As you stop taking care of yourself, due to all the stress or anxiety of life, you will find you will at the same time start to neglect and stress out on your spouse.

That’s what was happening with my couple.  I got the text about them getting divorced on the first day of their trip. Believe it or not going on vacation can actually be stressful.  But by the end thing were a little better, because they did spend time together and started to reconnect.

In our session, I told them exactly what I believed.  “You forget how much you loved each other, and because of the stress and anxiety of life you started to only focus on what you were angry about from the past.”

One of the three principles we preach at our gatherings is “you are what you meditate upon.”  And we needed to shift where the two of them are focusing.

To break the mood and shift their attention I gave them both a 3X5 card and asked them to right on the front their favorite memories in the relationship.  And on the back I had them list out as many things they could think of that they loved about the other person.

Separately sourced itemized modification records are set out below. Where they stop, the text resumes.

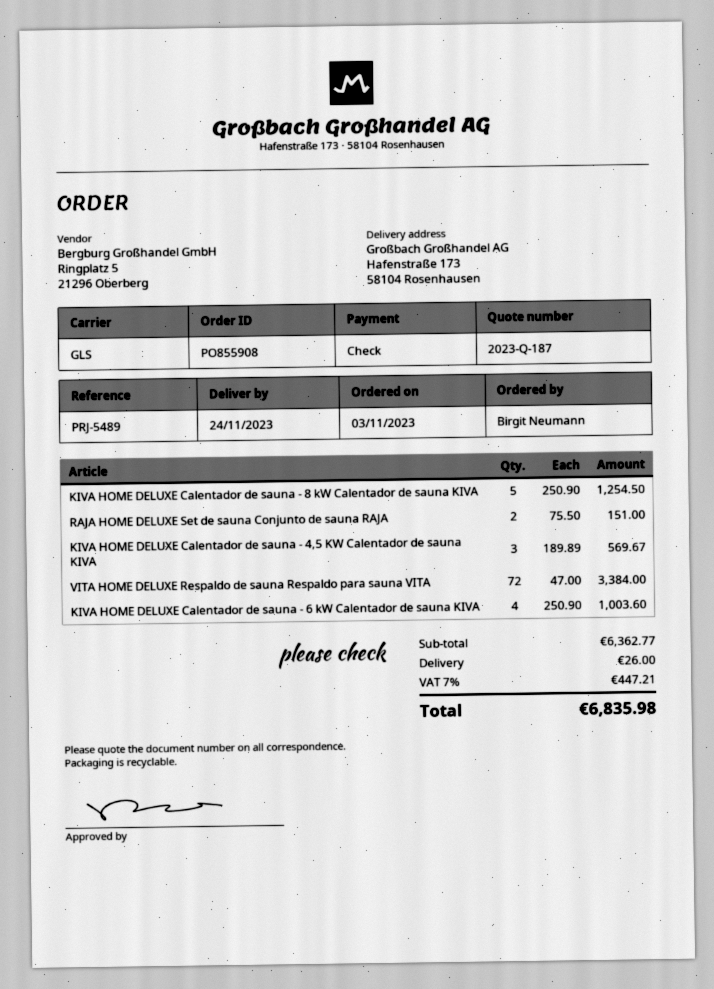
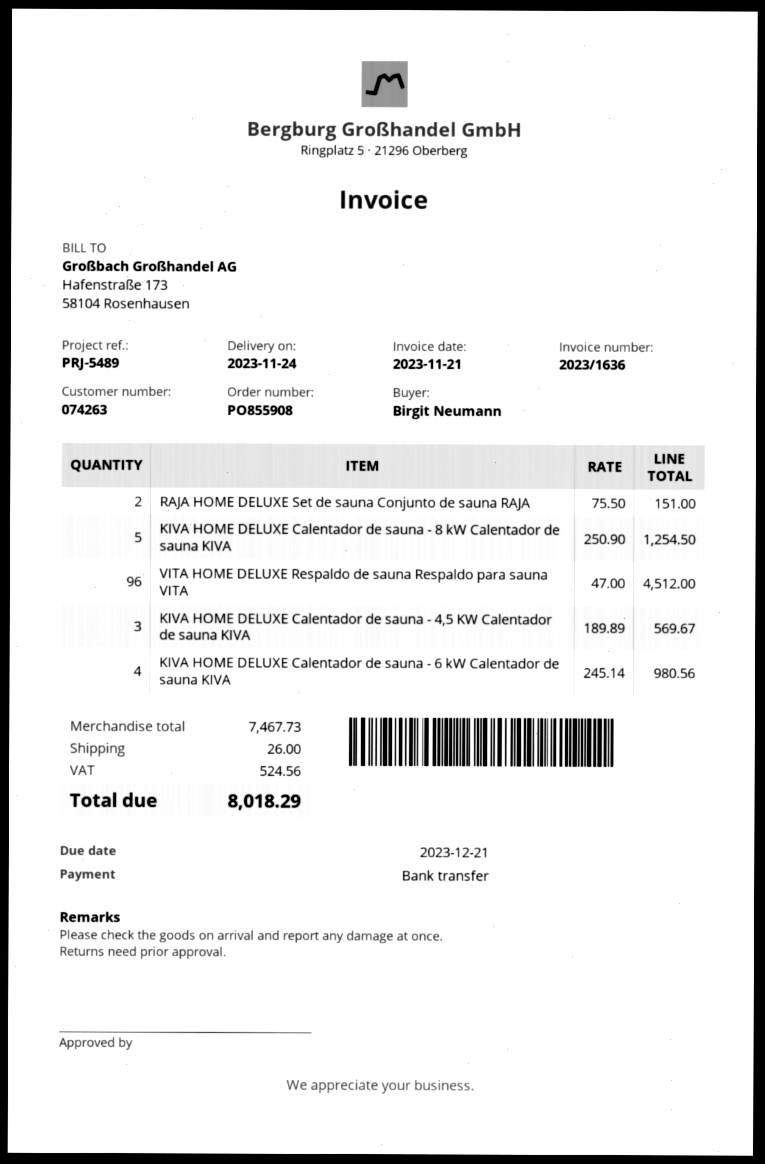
payment method: cheque -> bank transfer
VITA HOME DELUXE Respaldo de sauna Respaldo para sauna VITA: 72 x 47.00 = 3384.00 -> 96 x 47.00 = 4512.00
KIVA HOME DELUXE Calentador de sauna - 6 kW Calentador de sauna KIVA: 4 x 250.90 = 1003.60 -> 4 x 245.14 = 980.56
subtotal: 6362.77 -> 7467.73
tax: 447.21 -> 524.56
total: 6835.98 -> 8018.29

I gave them way too much time to write.  I even left the room for a moment to fill my glass and get some water.  I wanted them to really dwell on those positive concepts.  I told them if they needed they would walk around as well.

The goal was to get them meditating on the positive.  Not simply for a second or two, but a while.  The longer and stronger you meditate on an idea, good or bad the stronger it becomes.

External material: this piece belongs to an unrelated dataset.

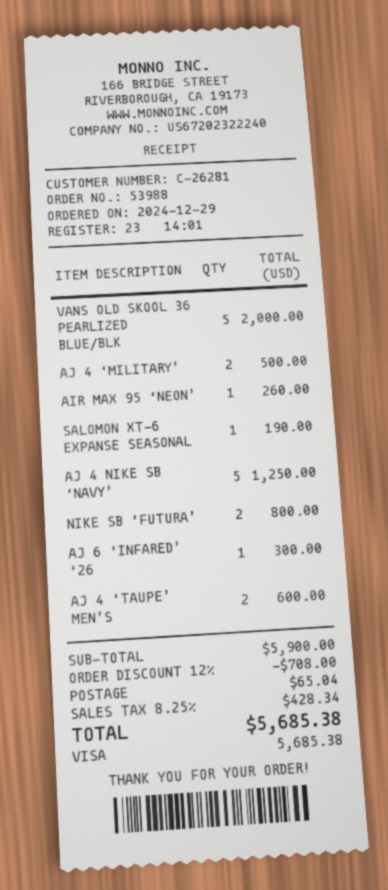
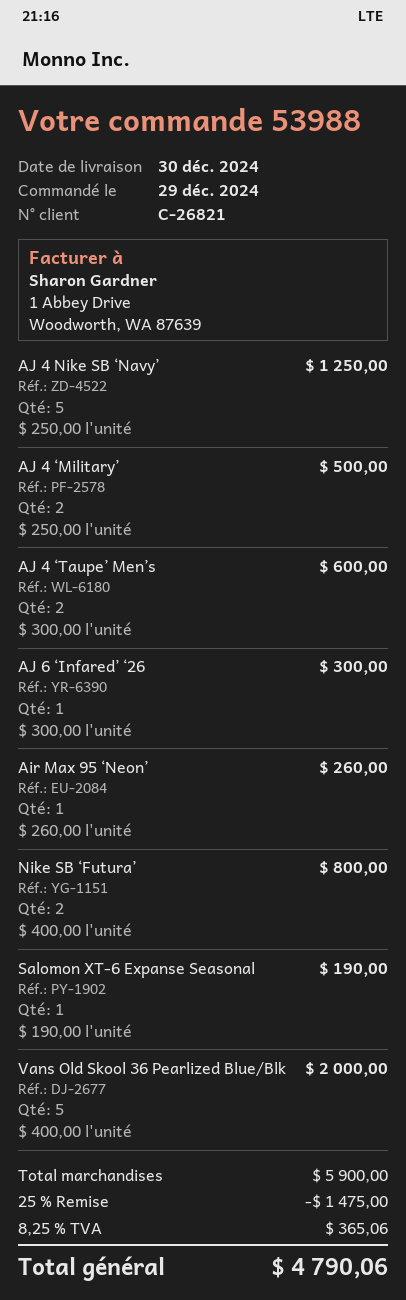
customer number: C-26281 -> C-26821
discount: 12% = 708.00 -> 25% = 1475.00
shipping: 65.04 -> none
tax: 8.25% = 428.34 -> 8.25% = 365.06
total: 5685.38 -> 4790.06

But this couldn’t be a homework assignment, because they would have never done it without the pressure of being in my office.

Once they did, I asked them to share them. They had to take turns, each sharing a positive and then the other would respond, and also share one of their positives.  By alternating it slowed the process down even more and forced them to switch from listener to speaker and back again.  This kept their attention maximized.

Adding to their situation I asked them to look into each other’s eyes as they shared their thoughts and feelings.  I probably should have asked them to be touching at the same time, but I figured I would be pushing my luck at that point.

Any guesses what happened? Yeah, by the end of their sharing both were feeling connected. Nothing changed, but what they were meditating upon, which in this case was each other.

Now guess what your homework assignment is this week? Yep, I want you to focus on someone you love, and I hope it’s your intimate, but if you don’t have a significant partner, then focus on someone you care about.

Write out your favorite memory and what you love about them.  Then write them a letter, preferably by hand, and mail it to them.